A Reflection on the Rise of the Black Lives Matter Movement

               There is not in the world one single poor
               lynched bastard, one poor tortured man,
               in whom I am not also murdered and humiliated.
                               – Aimé Césaire, Et les chiens se taisaient

On May 7th of this year, I was sitting in Kronenburgerpark reading Fanon’s Black Skin, White Masks when I came across this quote from Césaire. These words hit me like a thunderbolt, as on the very same morning, I learned of the death of Ahmaud Arbery. I did not watch that dreadful video, I could not bear it. The only thing I saw was his face, the face of a beautiful, smiling, black man, whose life was taken in such a cruel manner. A cruelty that has been plaguing this world for so long that I cannot comprehend it anymore.

On that day, George Floyd had eighteen days left to live, eighteen days before the world was shook, woken up and stood up to say “no more.” I was already mourning, there was no need for me to wake up. I have experienced racism since I was a child; this was no news for me. It was a beautiful and saddening thing to see all the people around me suddenly caring, suddenly seeing how bad things actually are and to see them trying to make themselves and the world just a little better. It was beautiful because finally, people stopped ignoring reality. At the same time, it was saddening to me because I felt like everyone treaded so carefully, so hesitantly. I felt like I had been screaming on the inside for all my life and now that others finally heard me, it wasn’t enough. Because how riveting it must be to learn about racism, instead of experiencing it. To one day realise that there are racial divides and that not everyone is treated equally, even though you view everyone as equal. I was raised with all this knowledge within me, it was cast upon me by the society I grew up in. I am the minority and that has always been very clear to me.

After George Floyd’s death there was a call to action. Black people from all over the world had had enough, we have had enough for a long time. Protests erupted all over the world, with America as its epicentre. What I saw happening in America was beautiful to me. I saw people in the streets in great numbers, all bound together by the thing that had made them a target since birth, showing the world that they have had enough. The speeches, the marches, the chants, the riots; it was beautiful to me. I wished I could go out into the streets and scream, be angry, destroy things, find an outlet for all these emotions boiling inside of me. When I shared this, I had people trying to argue with me that violence is never good and that the protests would be more successful without the rioting. All I had to say was “white man, sit down.” You have no right to speak on black feelings, no right to tell us how we should deal with the fact that we’ve been continually marginalised since the day we took our first breath.

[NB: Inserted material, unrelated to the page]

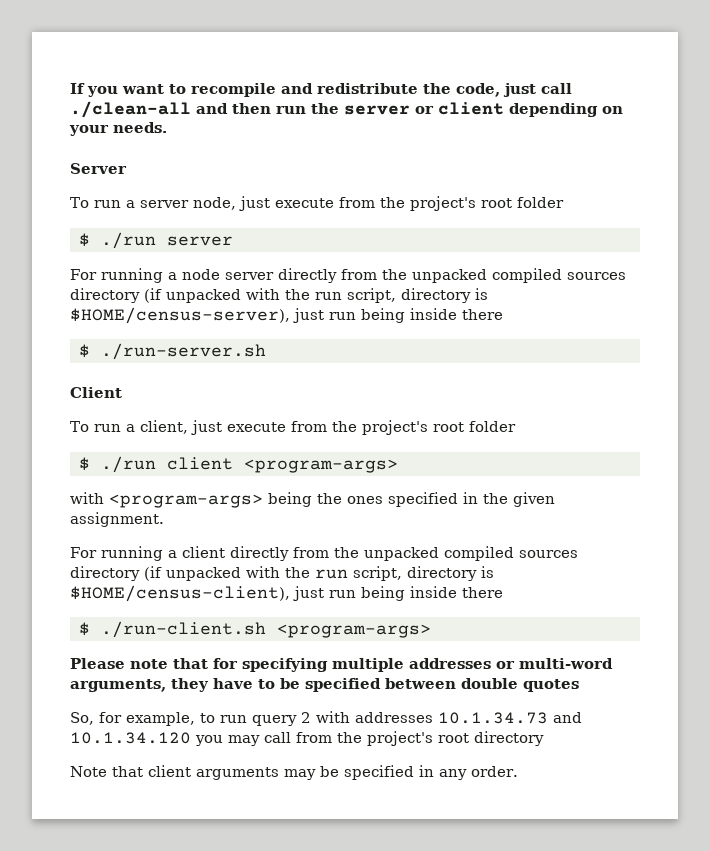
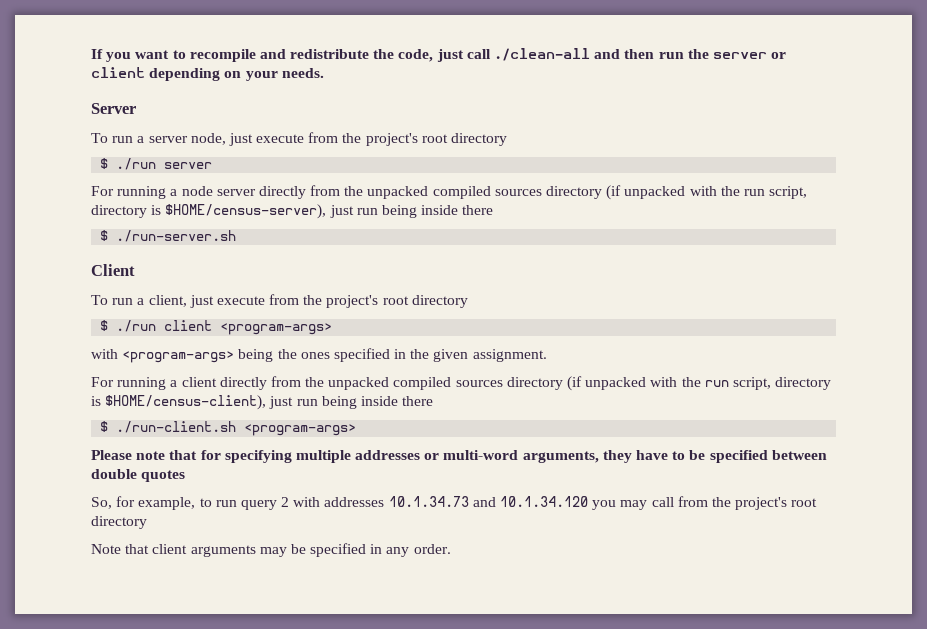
- To run a server node, just execute from the project's root folder
+ To run a server node, just execute from the project's root directory
- To run a client, just execute from the project's root folder
+ To run a client, just execute from the project's root directory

To feel like I could do something that mattered, I joined the Black Lives Matter protest here in Nijmegen. I opened the protest with a poem I wrote, talking about all my feelings around the matter. It was so beautiful to be up on that stage and see all these people that came out to say firmly that my life matters, that my brother’s and sister’s lives matter. To shout with my people, to stand for my right to live, to say “we are here and we aren’t going anywhere.” I feel like that day was the peak of the Black Lives Matter movement for a lot of people around me. After that, people started quieting down. Social media went back to its regularly scheduled program, protests became fewer and fewer; the Black Lives Matter movement had its fifteen minutes of fame in the Netherlands and was ready to quiet down. This was disheartening for me to see, as I live with it every day; not a day goes by where I don’t think of my race and the oppression of my people. But the trend was over, people wanted to move on. And I was tired. After months of having to be strong, having to educate the people around me, having to act like the voice for an entire race; I was tired. Forgive me, I am only human.

And now here we are, the end of August. The protests are still going in America, but what changes have been made? Have the protests been “successful”? All I can say is that a civil rights movement is a lengthy one, it is not just one single moment. It’s not just slavery, or apartheid, or lynching, or Tamir Rice, Mike Brown, Eric Garner, Ahmaud Arbery, George Floyd, and so many that are regretfully to follow. The mind is not decolonized in a day. The world will not change in a day. All I can say is that I will keep fighting and I hope others join along the way, so that one day there will be a world where little black kids don’t have to fear for their lives. So that one day I will no longer be used to seeing black people get killed for being black. And simply because Black Lives Matter.